PS: To attach these resources, please zip them and Click ‘Reply’ button that will bring you to the ‘reply page’ and there at the bottom you can include any attachments with that post by clicking the ‘Add/Update’ button.

Well, that seems like an awful lot of information to provide for a problem that I’m pretty sure someone has experienced before…

So instead of doing that, why don’t I share with you the workaround I found? The key is getting the bookmark outside of the table at the start of the document body. If the first item in the document is a table, then calling DocumentBuilder.MoveToDocumentStart() and DocumentBuilder.StartBookmark(bookmark) places the bookmark inside the first cell of the table. So instead, check to see if the first node is a Table node, and if it is, add a blank paragraph to the beginning of the document before calling MoveToDocumentStart():

if(Document.FirstSection.Body.FirstChild.NodeType == NodeType.Table)
    Document.FirstSection.Body.InsertBefore(new Paragraph(Document), Document.FirstSection.Body.FirstChild);

I think I can shrink the paragraph so it doesn’t mess with the document spacing as much.

While this works, I think the existing behavior of ToDocumentStart() when a table is the first item in the document is not desirable. If I want to go to the start of the document, I want to go immediately before the table, not the first cell in the table. But even worse is the extraction when the bookmark is in the first cell of the table. I wanted the bookmark to exist in the extracted nodes and it does not. The first several rows of the table are also not extracted. FYI, I am using the extraction method found here.

If you have a better idea of a workaround, I would love to hear it!

Thanks,
Steven

I added the template document PSHNotice that we use to initially create the document. I also attached the output document (with sensitive info changed to xxxxxxx). As you can see, the first several rows of the table are missing.

Hi Steven,

Thanks for sharing the detail. Please get the code of ExtractContent from Aspose.Words for .NET examples repository at GitHub.

Yes, you can use the shared solution to get the desired output. You may add following highlighted code snippet in ExtractContent method to fix this issue.
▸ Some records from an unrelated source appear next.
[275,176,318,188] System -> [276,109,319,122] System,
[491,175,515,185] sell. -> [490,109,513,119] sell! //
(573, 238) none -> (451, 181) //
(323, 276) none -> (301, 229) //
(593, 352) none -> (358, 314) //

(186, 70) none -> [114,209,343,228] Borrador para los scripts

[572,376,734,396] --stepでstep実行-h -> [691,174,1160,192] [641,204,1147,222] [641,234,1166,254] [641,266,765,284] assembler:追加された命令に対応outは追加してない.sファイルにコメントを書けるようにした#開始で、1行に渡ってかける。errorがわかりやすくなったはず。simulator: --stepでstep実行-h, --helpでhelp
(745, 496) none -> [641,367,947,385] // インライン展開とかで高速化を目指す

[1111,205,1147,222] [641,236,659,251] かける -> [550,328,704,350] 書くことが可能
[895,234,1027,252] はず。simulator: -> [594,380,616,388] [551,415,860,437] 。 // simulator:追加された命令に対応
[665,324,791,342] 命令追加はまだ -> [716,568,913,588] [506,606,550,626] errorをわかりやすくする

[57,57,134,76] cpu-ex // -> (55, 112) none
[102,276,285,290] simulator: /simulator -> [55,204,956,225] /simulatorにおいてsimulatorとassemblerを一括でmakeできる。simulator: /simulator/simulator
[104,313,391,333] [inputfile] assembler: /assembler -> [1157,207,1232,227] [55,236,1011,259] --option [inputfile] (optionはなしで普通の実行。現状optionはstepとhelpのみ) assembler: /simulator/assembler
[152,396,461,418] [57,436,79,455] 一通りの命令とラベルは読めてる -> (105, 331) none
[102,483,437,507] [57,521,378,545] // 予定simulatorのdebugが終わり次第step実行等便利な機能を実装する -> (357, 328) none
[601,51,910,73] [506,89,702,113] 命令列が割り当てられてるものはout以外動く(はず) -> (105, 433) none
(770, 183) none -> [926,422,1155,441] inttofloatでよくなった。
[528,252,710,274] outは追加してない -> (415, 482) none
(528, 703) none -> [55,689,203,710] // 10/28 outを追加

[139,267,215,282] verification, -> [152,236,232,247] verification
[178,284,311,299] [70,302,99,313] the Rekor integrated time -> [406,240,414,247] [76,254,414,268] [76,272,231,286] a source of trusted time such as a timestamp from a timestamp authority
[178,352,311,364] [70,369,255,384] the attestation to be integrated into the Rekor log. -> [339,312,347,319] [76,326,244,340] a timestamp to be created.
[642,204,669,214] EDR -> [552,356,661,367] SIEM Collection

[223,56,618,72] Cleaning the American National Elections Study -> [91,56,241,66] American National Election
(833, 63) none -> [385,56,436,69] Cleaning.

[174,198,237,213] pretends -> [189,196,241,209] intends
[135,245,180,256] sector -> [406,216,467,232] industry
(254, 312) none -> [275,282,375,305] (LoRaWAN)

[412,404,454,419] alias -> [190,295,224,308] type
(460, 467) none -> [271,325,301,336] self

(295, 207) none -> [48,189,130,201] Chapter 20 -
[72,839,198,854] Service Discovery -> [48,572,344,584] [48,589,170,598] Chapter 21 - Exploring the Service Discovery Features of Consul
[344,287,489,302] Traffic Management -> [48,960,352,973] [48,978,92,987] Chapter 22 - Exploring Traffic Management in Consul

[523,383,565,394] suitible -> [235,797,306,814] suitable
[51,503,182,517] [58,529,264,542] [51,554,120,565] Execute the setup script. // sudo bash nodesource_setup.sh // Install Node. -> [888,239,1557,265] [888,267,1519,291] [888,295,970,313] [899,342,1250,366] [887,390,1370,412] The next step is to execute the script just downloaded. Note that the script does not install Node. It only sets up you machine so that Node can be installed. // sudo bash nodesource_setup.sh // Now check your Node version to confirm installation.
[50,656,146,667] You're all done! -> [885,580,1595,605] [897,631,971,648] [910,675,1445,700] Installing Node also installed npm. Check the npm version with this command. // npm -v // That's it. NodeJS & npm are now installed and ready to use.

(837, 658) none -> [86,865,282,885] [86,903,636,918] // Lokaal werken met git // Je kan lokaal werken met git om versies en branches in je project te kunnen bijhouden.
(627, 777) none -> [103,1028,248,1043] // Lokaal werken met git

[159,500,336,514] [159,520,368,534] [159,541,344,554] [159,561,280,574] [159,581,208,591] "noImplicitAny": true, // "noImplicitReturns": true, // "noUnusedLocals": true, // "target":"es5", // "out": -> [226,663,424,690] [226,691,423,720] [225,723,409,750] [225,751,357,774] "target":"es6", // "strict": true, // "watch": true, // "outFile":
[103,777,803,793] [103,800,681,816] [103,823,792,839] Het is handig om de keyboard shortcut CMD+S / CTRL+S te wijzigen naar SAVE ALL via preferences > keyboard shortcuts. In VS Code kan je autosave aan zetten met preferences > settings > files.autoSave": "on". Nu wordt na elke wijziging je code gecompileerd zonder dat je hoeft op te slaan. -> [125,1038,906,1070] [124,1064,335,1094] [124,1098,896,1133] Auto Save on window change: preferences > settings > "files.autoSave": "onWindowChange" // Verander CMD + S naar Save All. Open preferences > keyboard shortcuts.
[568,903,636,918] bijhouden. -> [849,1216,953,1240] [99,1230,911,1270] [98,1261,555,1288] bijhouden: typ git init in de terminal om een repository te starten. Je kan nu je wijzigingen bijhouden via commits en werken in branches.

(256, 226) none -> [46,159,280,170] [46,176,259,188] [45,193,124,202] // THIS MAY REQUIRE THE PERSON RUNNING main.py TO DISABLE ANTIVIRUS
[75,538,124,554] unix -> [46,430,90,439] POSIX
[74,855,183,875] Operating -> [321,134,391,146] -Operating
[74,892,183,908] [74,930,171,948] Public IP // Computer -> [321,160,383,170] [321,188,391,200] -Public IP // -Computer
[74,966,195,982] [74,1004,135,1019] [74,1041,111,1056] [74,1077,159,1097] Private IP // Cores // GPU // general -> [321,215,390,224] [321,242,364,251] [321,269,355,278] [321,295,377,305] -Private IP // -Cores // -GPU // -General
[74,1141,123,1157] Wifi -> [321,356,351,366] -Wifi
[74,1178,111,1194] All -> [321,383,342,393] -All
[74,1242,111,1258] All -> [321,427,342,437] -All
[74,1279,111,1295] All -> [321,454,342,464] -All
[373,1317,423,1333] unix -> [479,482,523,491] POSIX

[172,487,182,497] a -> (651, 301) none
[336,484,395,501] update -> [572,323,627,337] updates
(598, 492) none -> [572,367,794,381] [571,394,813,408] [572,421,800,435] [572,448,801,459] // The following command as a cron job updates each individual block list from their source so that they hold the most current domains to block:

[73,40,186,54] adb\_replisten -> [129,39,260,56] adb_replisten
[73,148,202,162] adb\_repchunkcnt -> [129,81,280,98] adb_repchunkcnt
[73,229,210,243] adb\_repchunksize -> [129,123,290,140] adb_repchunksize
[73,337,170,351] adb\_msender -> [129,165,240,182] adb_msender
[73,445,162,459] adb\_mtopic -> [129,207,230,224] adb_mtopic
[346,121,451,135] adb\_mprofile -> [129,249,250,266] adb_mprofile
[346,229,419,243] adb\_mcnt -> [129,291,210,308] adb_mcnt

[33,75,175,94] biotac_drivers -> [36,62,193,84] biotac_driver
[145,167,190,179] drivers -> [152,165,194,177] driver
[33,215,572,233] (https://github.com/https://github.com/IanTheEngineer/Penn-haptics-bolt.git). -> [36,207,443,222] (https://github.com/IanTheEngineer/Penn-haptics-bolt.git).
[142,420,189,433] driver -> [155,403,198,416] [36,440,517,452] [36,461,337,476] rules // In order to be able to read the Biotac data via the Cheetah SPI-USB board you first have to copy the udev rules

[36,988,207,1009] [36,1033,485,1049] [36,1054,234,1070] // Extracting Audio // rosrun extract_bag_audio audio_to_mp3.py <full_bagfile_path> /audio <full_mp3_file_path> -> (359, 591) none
Please let us know if you have any more queries.

public static ArrayList ExtractContent(Node startNode, Node endNode, bool isInclusive)
{
    // First check that the nodes passed to this method are valid for use.
    VerifyParameterNodes(startNode, endNode);
    // Create a list to store the extracted nodes.
    ArrayList nodes = new ArrayList();
    // Keep a record of the original nodes passed to this method so we can split marker nodes if needed.
    Node originalStartNode = startNode;
    Node originalEndNode = endNode;
    // Extract content based on block level nodes (paragraphs and tables). Traverse through parent nodes to find them.
    // We will split the content of first and last nodes depending if the marker nodes are inline
    while (startNode.ParentNode.NodeType != NodeType.Body)
        startNode = startNode.ParentNode;
    while (endNode.ParentNode.NodeType != NodeType.Body)
        endNode = endNode.ParentNode;
    bool isExtracting = true;
    bool isStartingNode = true;
    bool isEndingNode = false;
    // The current node we are extracting from the document.
    Node currNode = startNode;
    if (currNode.NodeType == NodeType.Table)
    {
        nodes.Add(currNode);
        currNode = currNode.NextSibling;
    }
    // Begin extracting content. Process all block level nodes and specifically split the first and last nodes when needed so paragraph formatting is retained.
    // Method is little more complex than a regular extractor as we need to factor in extracting using inline nodes, fields, bookmarks etc as to make it really useful.
    while (isExtracting)
    {